Input: early childhood memory

Pages fell like snow, almost lazily, to the ground. A too-soft juxtaposition to books being ripped from their spines. Whiskey. Another flying book. Thud. Paper, gently drifting to meet the living room floor. Funny, that my dad built the shelf the books were coming from. Stained the wood. Something he created with his hands. These same hands were also capable of undoing, ripping the threads that bind, tearing things apart. I kept my eyes on the paper, tried to find beauty in the rage. My mom kept pushing the books back on the shelf. She never looked so much like a bookend.
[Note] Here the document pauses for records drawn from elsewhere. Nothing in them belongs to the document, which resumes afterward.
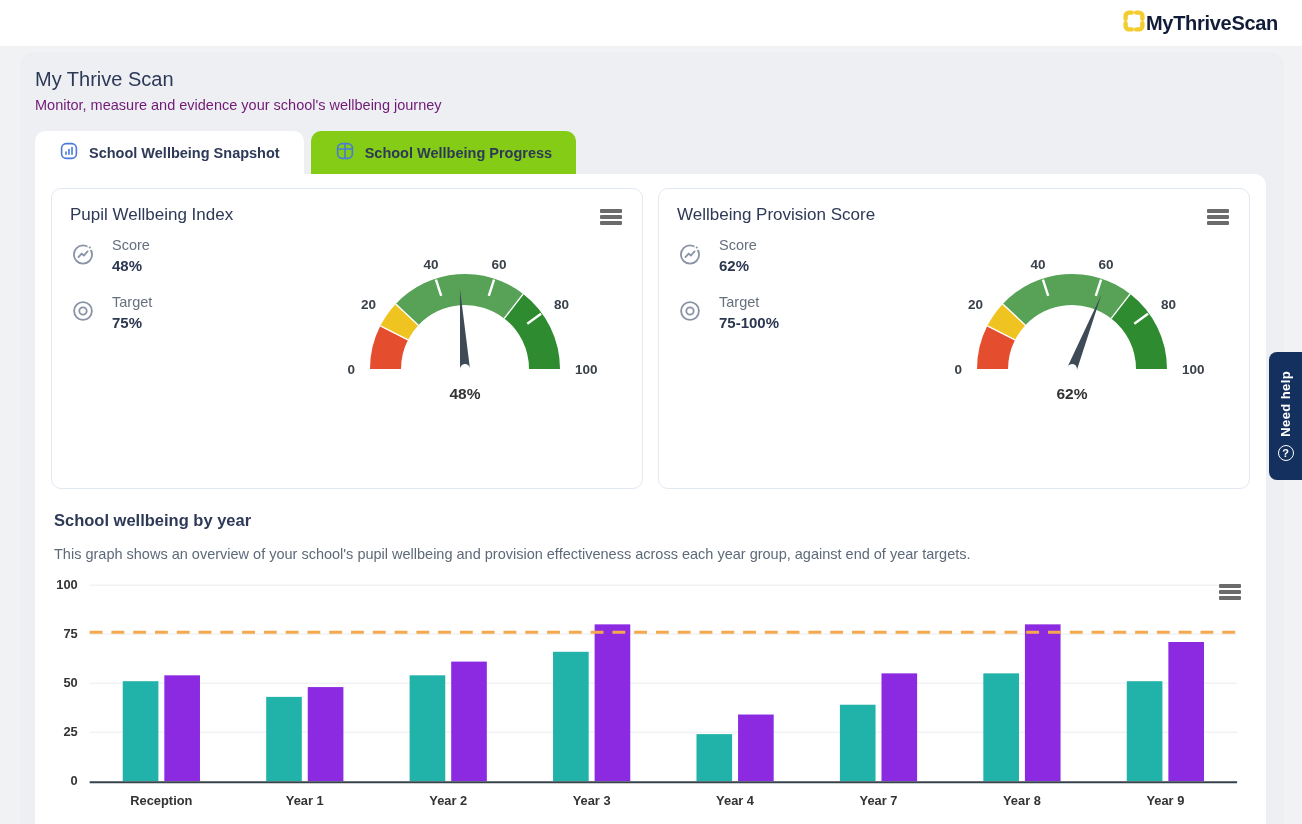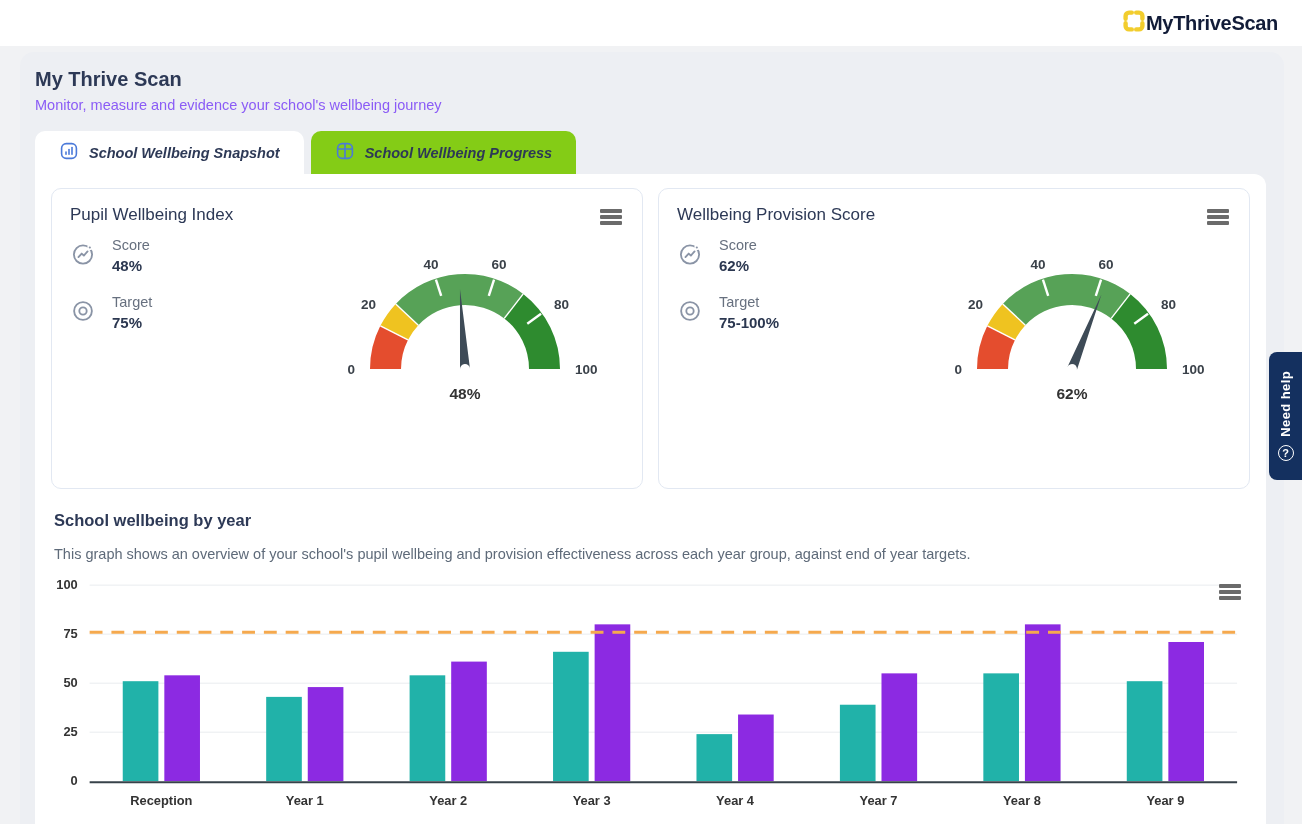"My Thrive Scan" .page-title { font-weight: 700 -> 400 }
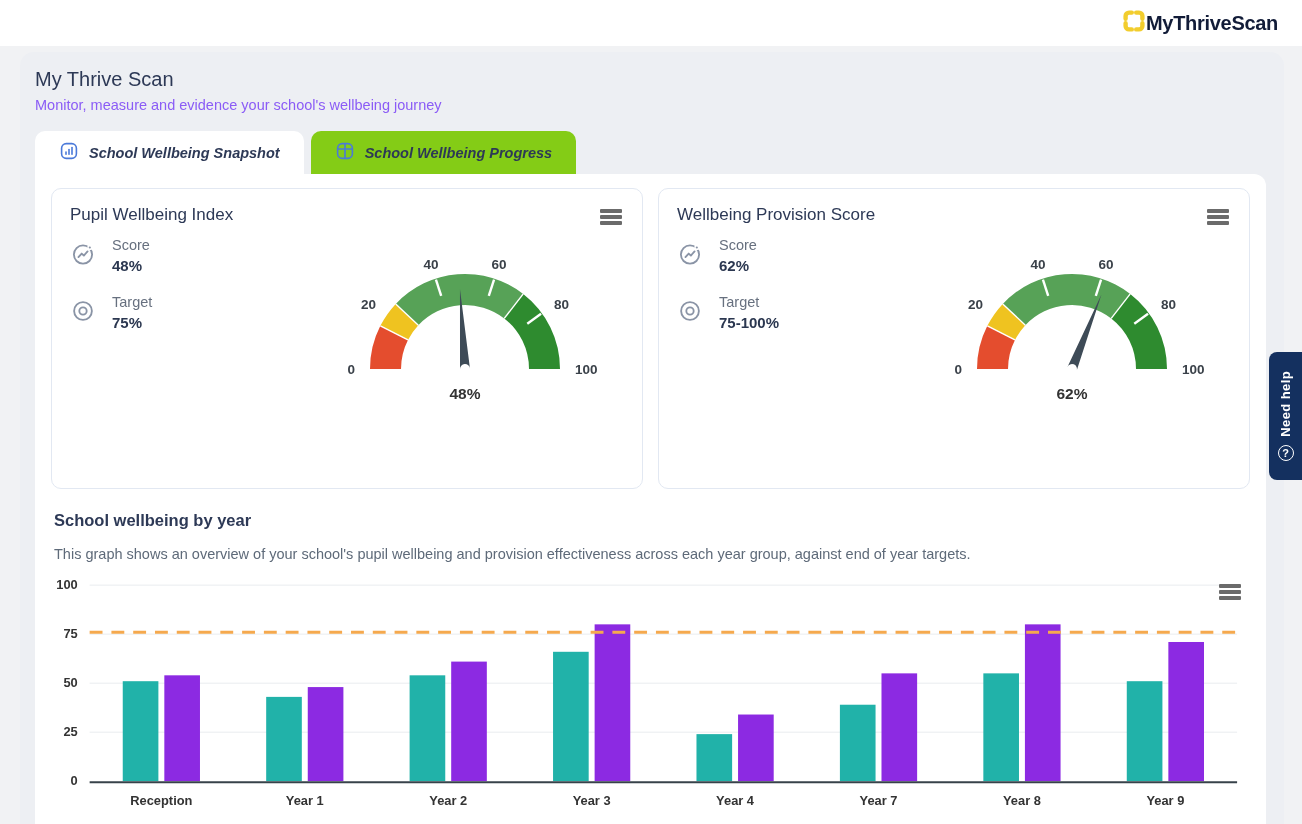"Monitor, measure and evidence your" .page-sub { color: #8b5cf6 -> #701a75 }
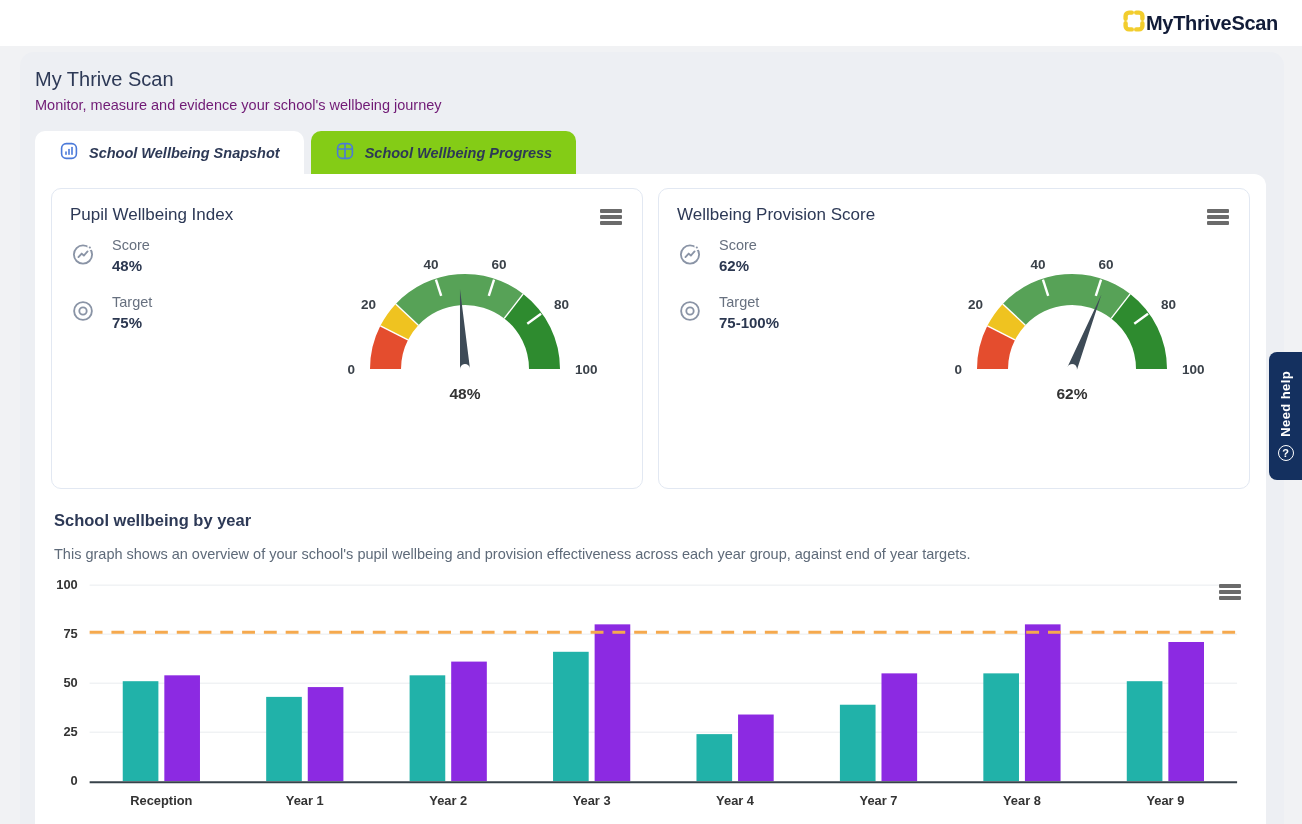"School Wellbeing Snapshot" .tab { font-style: italic -> none }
When we moved out of my childhood home we had to wash the walls. Blank canvasses, lighter patches of paint, now hung where pictures once had. Squares and rectangles of wall surrounded by layers of nicotine. Where Norman Rockwell’s Freedom from Want had resided over the dining room table, the serene image of a family being served a bountiful Thanksgiving meal, nicotine had exercised creative license—precise, hard lines containing a hollow space. Ten years of nicotine wrung out in the Pine Sol and warm water, staining my thirteen year old fingers, erasing histories.

My parents had hired a man to clean up the yard, tame the jubilant growth of the plants, take down the squared and wired fence on the left corner of the property. At what point do cages need not be physical? I watched him, first, remove the chicken wire, a later add-on to keep things in, that slightly tilted in at the top of the fence. Then he methodically began removing staples from the posts and rolling up the heavy squared wire of the enclosure. Next he unhinged the latched gate. Lastly, he pulled the posts from the ground. He made it look effortless. Funny, that that space still stands in my mind, just as tall and sturdy as the day it was built, despite me seeing it torn down.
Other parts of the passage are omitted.